Tasuta

Всадник-без-имени

Tekst
Märgi loetuks
Šrift:Väiksem АаSuurem Aa

7

В отяжелевшем теле ослепительными вспышками гуляла боль. Едва затянувшиеся раны вновь начали кровоточить, и под сорванной кожей на пальцах жгло обнажившееся мясо. Прильнув к шее гнедого (тот мчался во всю свою конскую прыть не разбирая пути и лишь единственно чудом не переломал до сих пор ног), Всадник с трудом удерживался в седле. Обломки скал преследовали их, обгоняли и, подскакивая на содрогавшихся склонах, разбивались в куски, которые продолжали скакать дальше с безрассудной резвостью и напором атакующей кавалерийской лавы. Брызги осколков секли мокрые от пота бока коня, и тот, подстёгиваемый порциями жужжащей картечи, ускорял свою сумасшедшую скачку наперегонки с камнями.

Небо и земля вроде бы вернулись на положенные им места, однако никак не желали успокоиться: качались, тряслись, сталкивались краями, отчего горизонт скрежетал и дымился. Такие вечные и незыблемые в своём мирном тандеме раньше, теперь они как будто боролись друг с другом, и битва эта разыгралась не на шутку, угрожая смертью всему живому.

Скалы рушились, и грохот, сопровождавший их гибель, подгонял коня сильнее, чем могли бы это сделать шпоры или хлыст. Вдобавок небо угрожающе накренилось, словно в пылу схватки напоролось-таки брюхом на острия теряющих снежные шапки горных пиков и принялось тонуть, подобно получившему смертельную пробоину кораблю, и потемневшие глыбы туч, решив оставить погибающее судно (а скорее, просто будучи не в состоянии удержаться при таком крене), начали тяжело сползать по горным склонам, готовые растереть в порошок всех, кто не убрался с пути.

Уже заметно сократившееся между небом и землёй пространство вдруг перечеркнула ослепительной яркости трещина, заставив беглецов зажмуриться! И тут же будто разломилось что-то, да с такой высвободившейся мощью, что конь едва не выскочил из собственной шкуры, а у человека звон в голове на некоторое время заглушил все остальные звуки!

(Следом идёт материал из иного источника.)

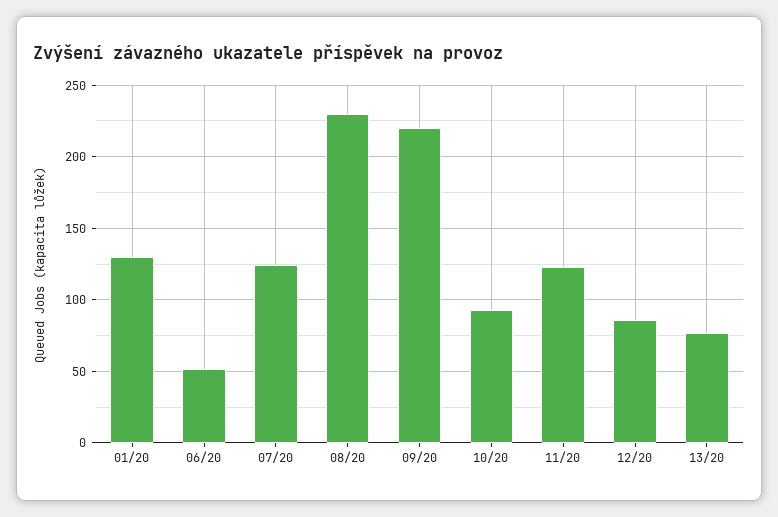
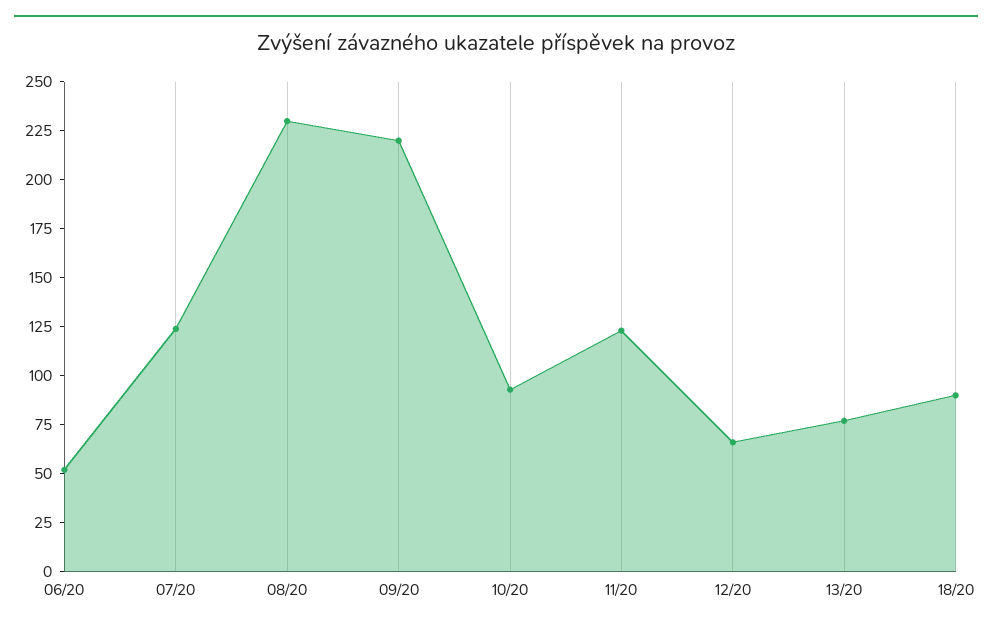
01/20: 130 -> none
12/20: 85 -> 65
18/20: none -> 90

И теперь, как в немом фильме, под сопровождение бесконечно затянувшегося сумбурного аккорда, извлечённого из расстроенного пианино упавшим в пьяный обморок прямо на клавиши тапёром, перед глазами Всадника разворачивалась хроника грандиозного катаклизма, где зачастившие росчерки молний расставляли акценты, выхватывая из творившегося вокруг хаоса отдельные кадры…

***

Вспышка! Далёкая гора с гулом исторгает столб чёрного дыма… Вспышка! Раскалённые комья, как ядра из жерла пушки, выстреливают в низкое небо… Вспышка! Вдрызг разодрав небесный покров, дымящиеся вулканические бомбы возвращаются обратно, врезаются в землю, выбивая из неё дух и выворачивая куски плоти… Вспышка! Вспышка! Вспышка! Горная цепь разражается канонадой оживших вулканов, и целые острова нетревожимых тысячелетиями ледников отваливаются от вершин и съезжают, крошась и шипя, по раскалившимся склонам, – и вот лавина грязной жижи вперемешку с глыбами льда несётся вниз, сметая деревья и редкие домишки, – и раскинувшаяся в предгорьях долина исчезает, поглощённая расползшимся от края до края, но упорно продолжающим с голодным урчанием стремиться всё дальше потоком… Ещё вспышка, и ещё, и ещё… Стены величественного храма, чудом спасшегося от бурлящего селя, вулканической бомбардировки и огненных рек лавы, рассыпаются под ударами подземных толчков… Подламываются колонны, обваливается крыша с резным фронтоном… И вот уже облако пыли вырастает над грудой обломков…

***

Так же, как этот храм, ломался, рассыпался, превращался в пыль весь мир! И ни единого намёка, а вместе с тем и ни малейшей надежды, что всё это – лишь очередной хитрый морок!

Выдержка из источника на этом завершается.